Le chiffre des marchandises expédiées à l'étranger, par le port, ou reçue de lui, tient une belle place sur nos livres de douane.

Des communications fréquentes avec l'Angleterre ont nécessité l'établissement d'un service de paquebots entre Dieppe et New-Haven.

A ces éléments de prospérité, se joint la fabrication de tabletterie très estimée. Qui n'a admiré les merveilleux objets en os et en ivoire dus aux artistes dieppois? On dirait que, pour ce genre de travail, ils ont pris des leçons d'adresse et de patience des Chinois et des Japonais, leurs rivaux.

L'horlogerie, les dentelles forment encore deux branches appréciables du commerce de la ville. Quant à la corderie, à la tonnellerie pour les salaisons, aux scieries de bois: en un mot, quant à tout ce qui concerne la navigation, l'activité ne se ralentit jamais.

Dieppe, on le voit, ne s'est pas abandonné à d'inutiles lamentations au sujet de la prospérité du Havre. Il travaille et travaille encore: c'est la meilleure manière de vaincre les coups contraires de la fortune.


Deux très belles jetées protègent le port de Dieppe, qui peut recevoir des bâtiments jaugeant[13] 1500 tonneaux.
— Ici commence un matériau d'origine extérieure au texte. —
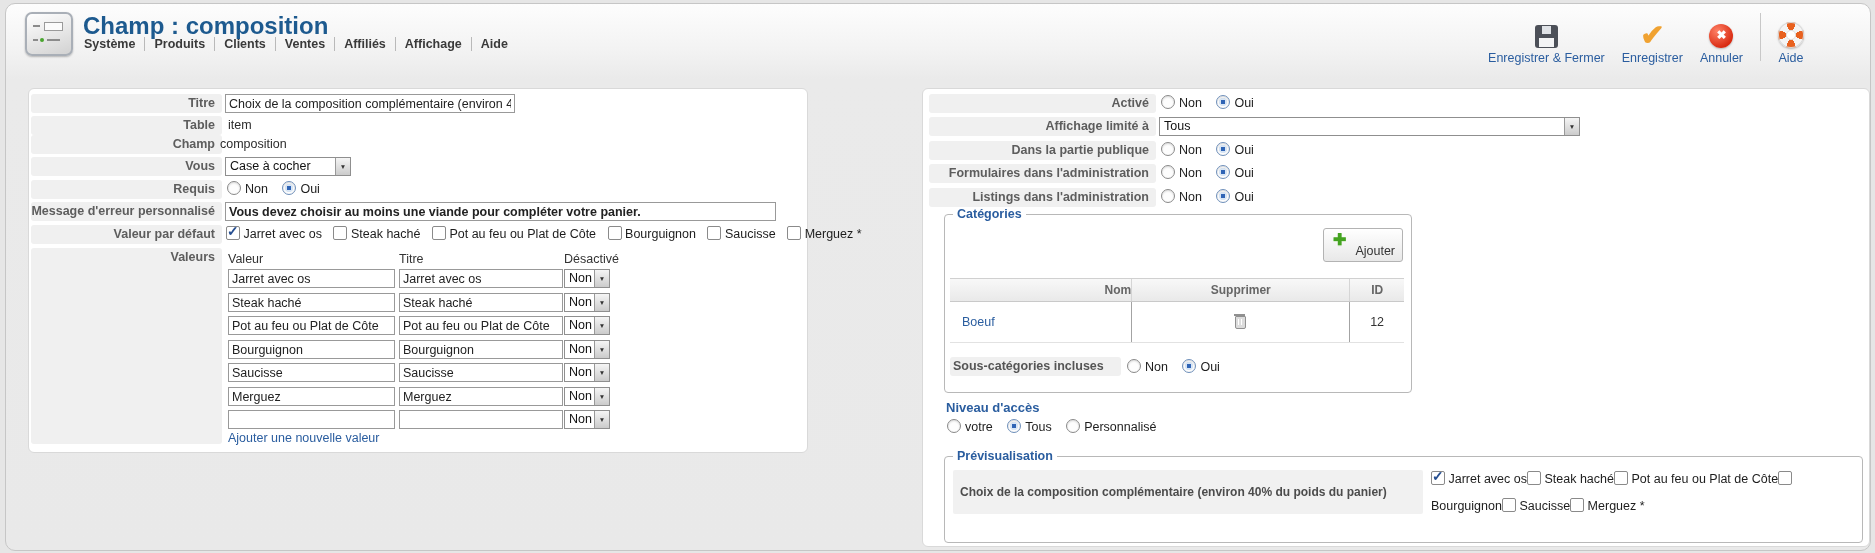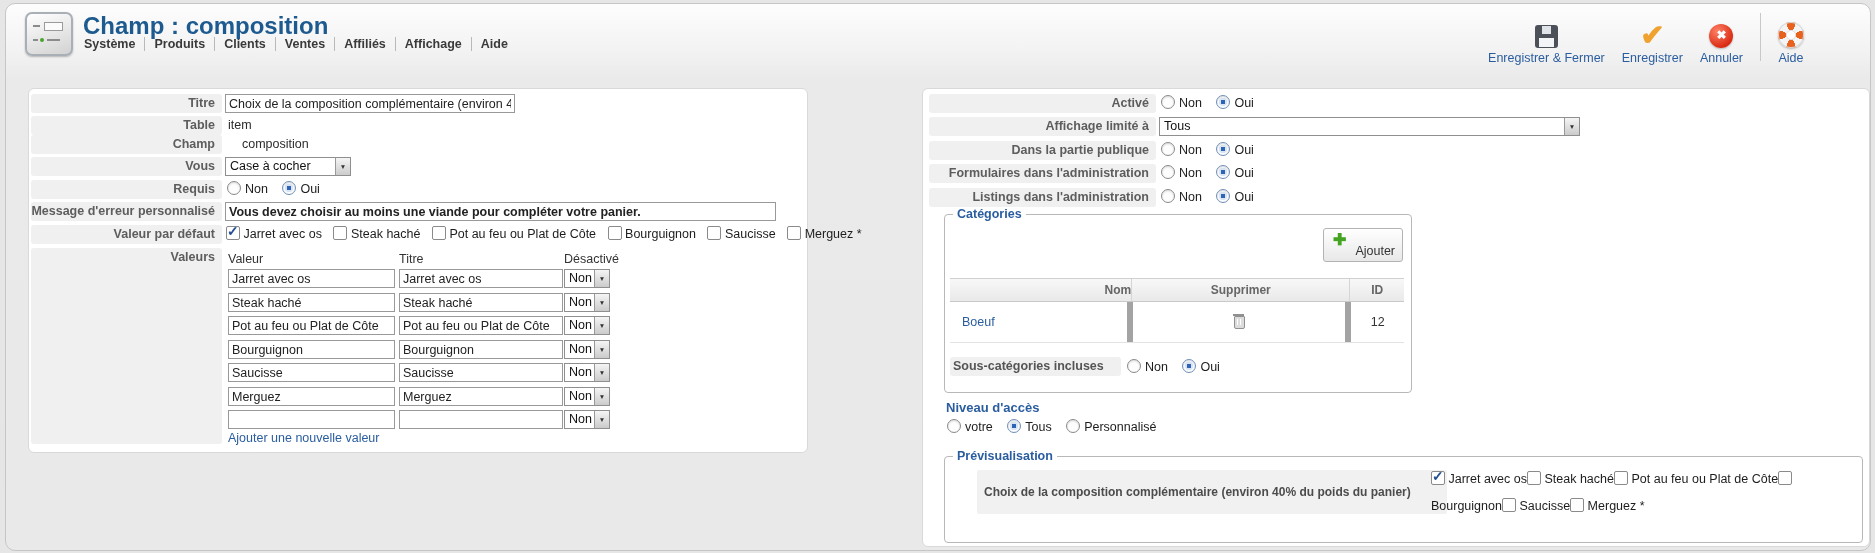--- a/index.html
+++ b/index.html
@@ -139,7 +139,7 @@
     <div class="val" style="left:222px;top:112px">item</div>
 
     <div class="lrow" style="top:131px">Champ</div>
-    <div class="val" style="left:236px;top:131px">composition</div>
+    <div class="val" style="left:214px;top:131px">composition</div>
 
     <div class="lrow" style="top:153px">Vous</div>
     <div class="sel" style="left:219px;top:153px;width:126px">

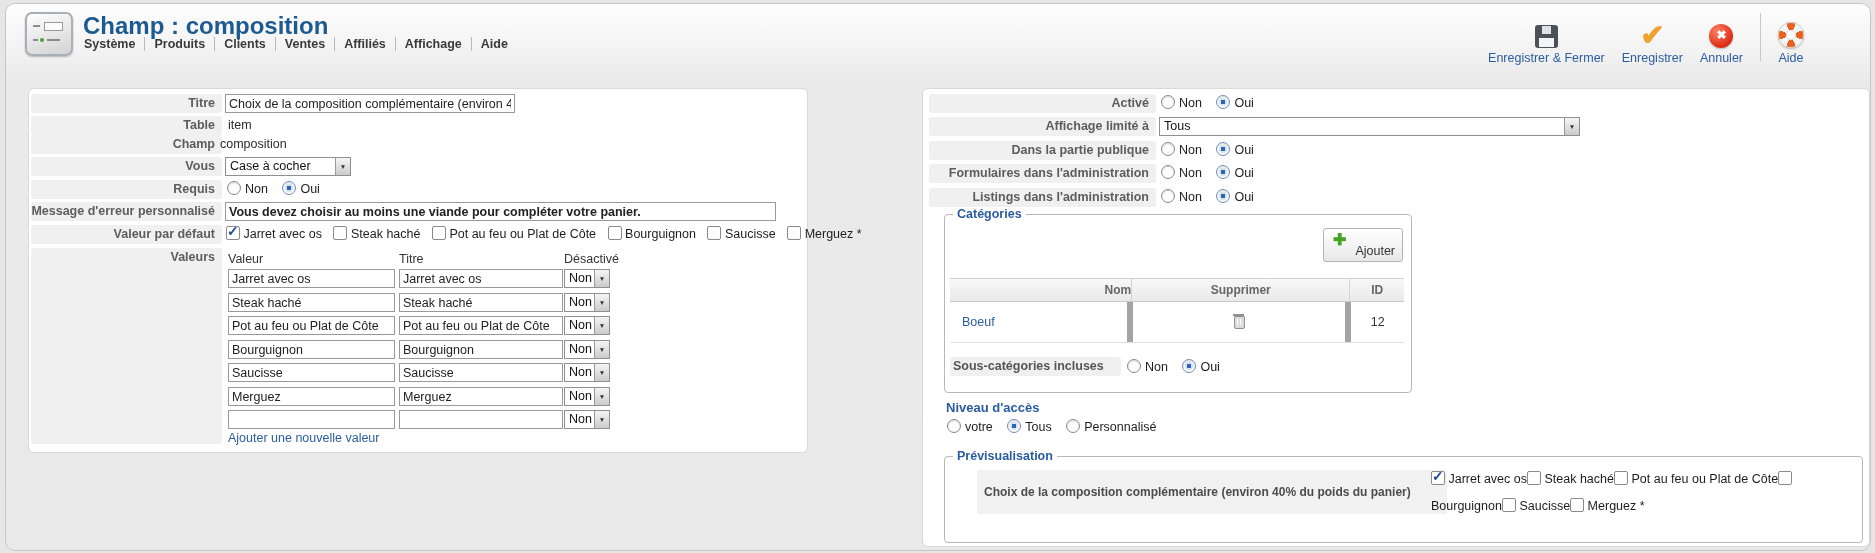--- a/index.html
+++ b/index.html
@@ -71,7 +71,7 @@
   .cat-head>div{font-weight:bold;color:#666;font-size:12px;text-align:center;line-height:22px;}
   .cat-head>div+div{border-left:1px solid #d5d5d5;}
   .cat-row{position:absolute;left:5px;top:87px;width:454px;height:40px;display:flex;align-items:center;border-bottom:1px solid #e2e2e2;}
-  .cat-row>div+div{border-left:6px solid #a3a3a3;align-self:stretch;display:flex;align-items:center;justify-content:center;text-align:center;}
+  .cat-row>div+div{border-left:1px solid #a3a3a3;align-self:stretch;display:flex;align-items:center;justify-content:center;text-align:center;}
   .c-nom{width:182px;box-sizing:border-box;padding-left:12px;color:#2a5d9f;cursor:pointer;}
   .c-sup{width:218px;}
   .c-id{width:54px;color:#333;}

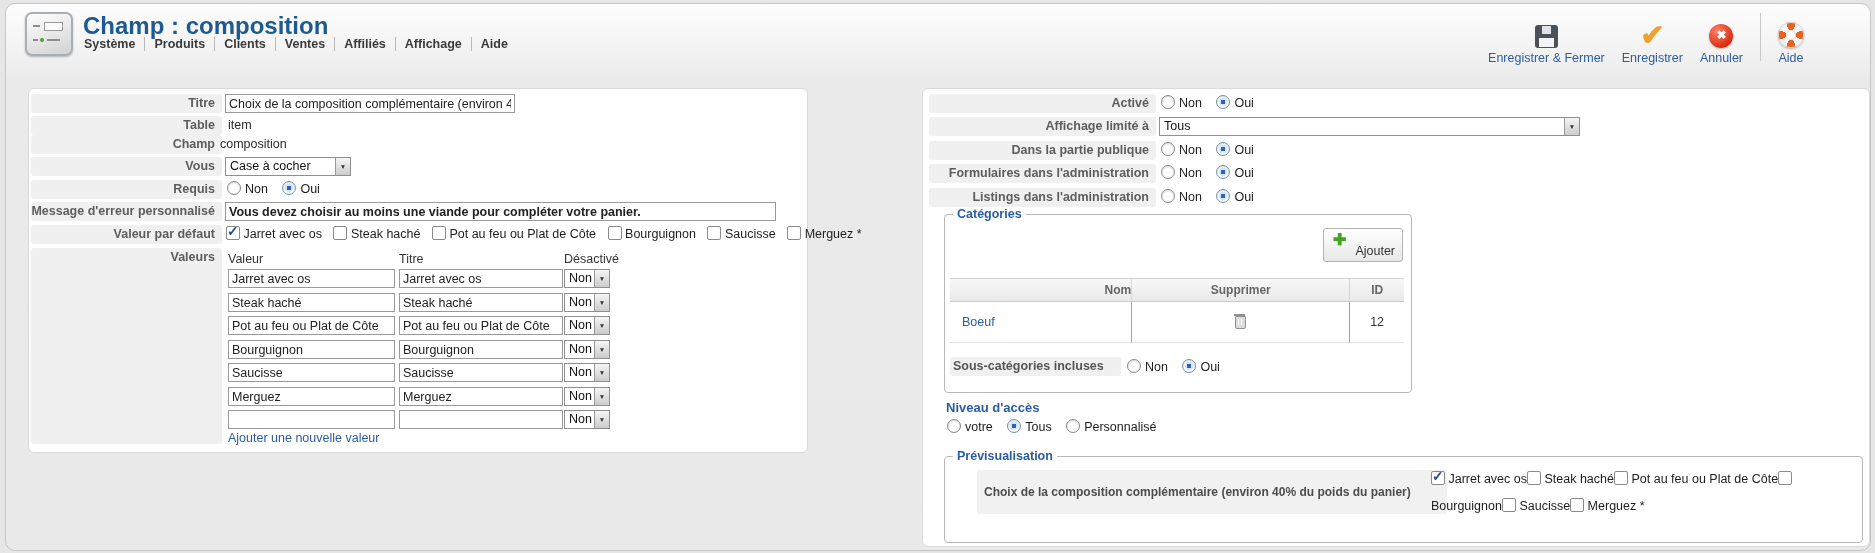--- a/index.html
+++ b/index.html
@@ -82,7 +82,7 @@
         padding:2px 3px;line-height:15px;white-space:nowrap;}
   .nivhead{position:absolute;left:940px;top:396px;color:#2a5d9f;font-weight:bold;font-size:13px;}
   .prevbox{position:absolute;left:8px;top:13px;width:463px;height:44px;background:#f1f1f1;border-radius:2px;
-           font-weight:bold;color:#4c4c4c;font-size:12px;line-height:44px;padding-left:7px;white-space:nowrap;overflow:hidden;margin-left:24px;}
+           font-weight:bold;color:#4c4c4c;font-size:12px;line-height:44px;padding-left:7px;white-space:nowrap;overflow:hidden;}
   .prevcbs{position:absolute;left:486px;top:9px;width:385px;line-height:27px;}
 </style>
 </head>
Deux bassins à flot réuniraient facilement, entre eux, six cents navires et barques de pêche. Un bassin de retenue s'étend à plus d'un kilomètre de la ville, le long du cours de la rivière d'Arques, dont il contient les eaux, par le moyen de portes d'écluse, pendant la marée haute. A marée basse, les portes s'ouvrent et la rivière s'épanche librement dans l'avant-port.